Chelsea Hotel: Leonard Cohen inspires stories
Leonard Cohen is an artist who demands to be reinterpreted. Like the hundreds of remountings and reworkings of Shakespeare, new takes on Cohen’s canon emerge with frightening regularity, with everyone from Johnny Cash to the Pixies covering the bard of Montreal.
Maybe it was inevitable, then, that his influence would extend to the world of theatre. One Yellow Rabbit presented its own theatrical take on Cohen’s writings with Doing Leonard Cohen, which premièred in 1997, and now it is co-presenting another with Theatre Calgary as part of the High Performance Rodeo. First mounted in 2012 by Vancouver’s Firehall Arts Centre, Chelsea Hotel: The Songs of Leonard Cohen earned raves for its theatrical revisioning of Cohen’s work, draping the singer’s compositions over a story in which a character called The Writer, struggling to rediscover his muse in the titular hotel, reflects on past loves. This being Cohen, both melancholy and eroticism are in abundance.
Don’t go in expecting a slavish re-creation of a Cohen concert, though.
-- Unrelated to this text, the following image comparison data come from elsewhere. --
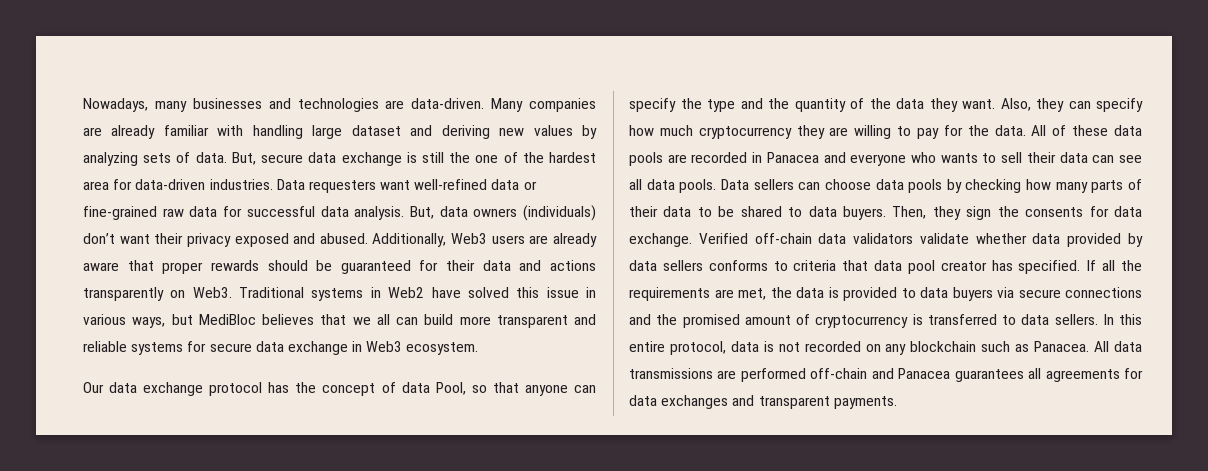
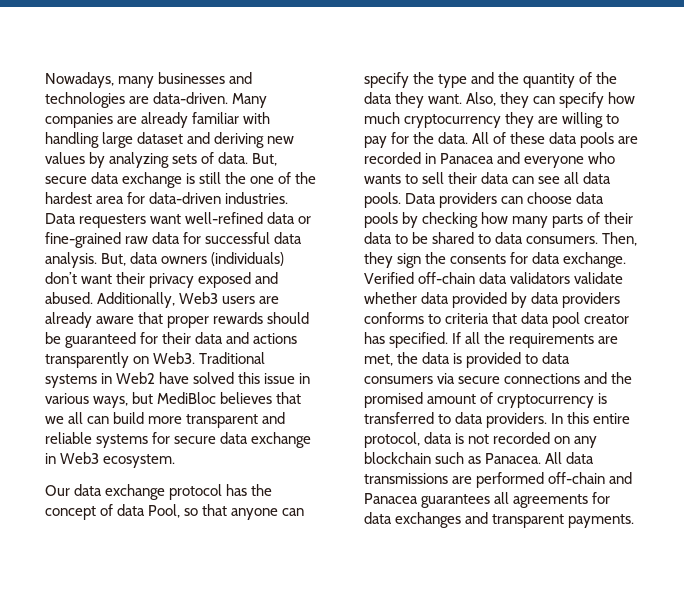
- Data sellers can choose data pools by checking how many parts of their data to be shared to data buyers.
+ Data providers can choose data pools by checking how many parts of their data to be shared to data consumers.
- Verified off-chain data validators validate whether data provided by data sellers conforms to criteria that data pool creator has specified.
+ Verified off-chain data validators validate whether data provided by data providers conforms to criteria that data pool creator has specified.
- If all the requirements are met, the data is provided to data buyers via secure connections and the promised amount of cryptocurrency is transferred to data sellers.
+ If all the requirements are met, the data is provided to data consumers via secure connections and the promised amount of cryptocurrency is transferred to data providers.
Much of the power in Cohen’s music comes from its abstraction — the way that every artist and audience member who approaches it seems to find something unique. That’s something the play’s creators aimed to preserve.
“Because of the poetic nature of the piece, I wanted it to inspire a story in everybody,” says Chelsea Hotel’s creator and director, Tracey Power. “The piece may inspire the same story that I see in it, or it may inspire your own story as far as what you’re bringing to it from your own experiences with love. And then there’ll be people that see it very much as a concert, and it doesn’t inspire as much of a story in them. That’s fine either way — it’s whatever the piece brings out for that individual.”
Rather than re-creating a Cohen concert experience, Power and musical director Steve Charles put their own carnivalesque spin on the proceedings, adding a dynamism to songs that are often carried more by Cohen’s charisma than vocal or musical gymnastics. It’s an approach that has struck a chord with Cohen fans and newcomers alike.
“We had a talk-back after the show last night [in Vancouver], and one of the audience members said, ‘I know every one of these songs, and you made me feel like I was hearing them again for the first time,” says Power with obvious pride. “On the flip side of that are audience members who aren’t familiar with Cohen’s music and say, ‘that was so fantastic, I’m going to go and get a bunch of his music and listen to it.’ I think it’s been great for the Cohen fan and the non-fan.”
Power’s willingness to rework her source material could come from the fact that Cohen’s music only entered partway through her writing process. While working on a Parisian-inspired piece, Power made a connection between the themes she was exploring and those in Cohen’s songbook. Before long, the original plan gave way to the song cycle that would become Chelsea Hotel.
She began digging through Cohen’s work, discovering rich characters and settings, and creating a narrative that would, in turn, suggest more songs. Trusting her experience as a director and choreographer, she let her instincts guide her in assembling the piece.
“As a choreographer,” she says, “when you hear a song, right away you can get a sense of how it moves, and how people move to it. But also as a director, I can see how that works in the arc of the show, and the intentions of the characters on the stage. I think there were a few different things that would come into play, but as I got deeper into it, it was much clearer right away if something was going to work with the piece or not.”
The result is a work that lands somewhere between theatre and a concert experience, one that has been praised for its arrangements and the incredible musicianship of its ensemble, with audiences returning multiple times to tease out new connections and new lyrics. Calgarians hoping to do the same will only have a half-dozen opportunities during Chelsea Hotel’s run at the High Performance Rodeo. They’ll provide the music. What you take away is up to you.
Chelsea Hotel: The Songs of Leonard Cohen runs until January 11 at Max Bell Theatre as part of the High Performance Rodeo.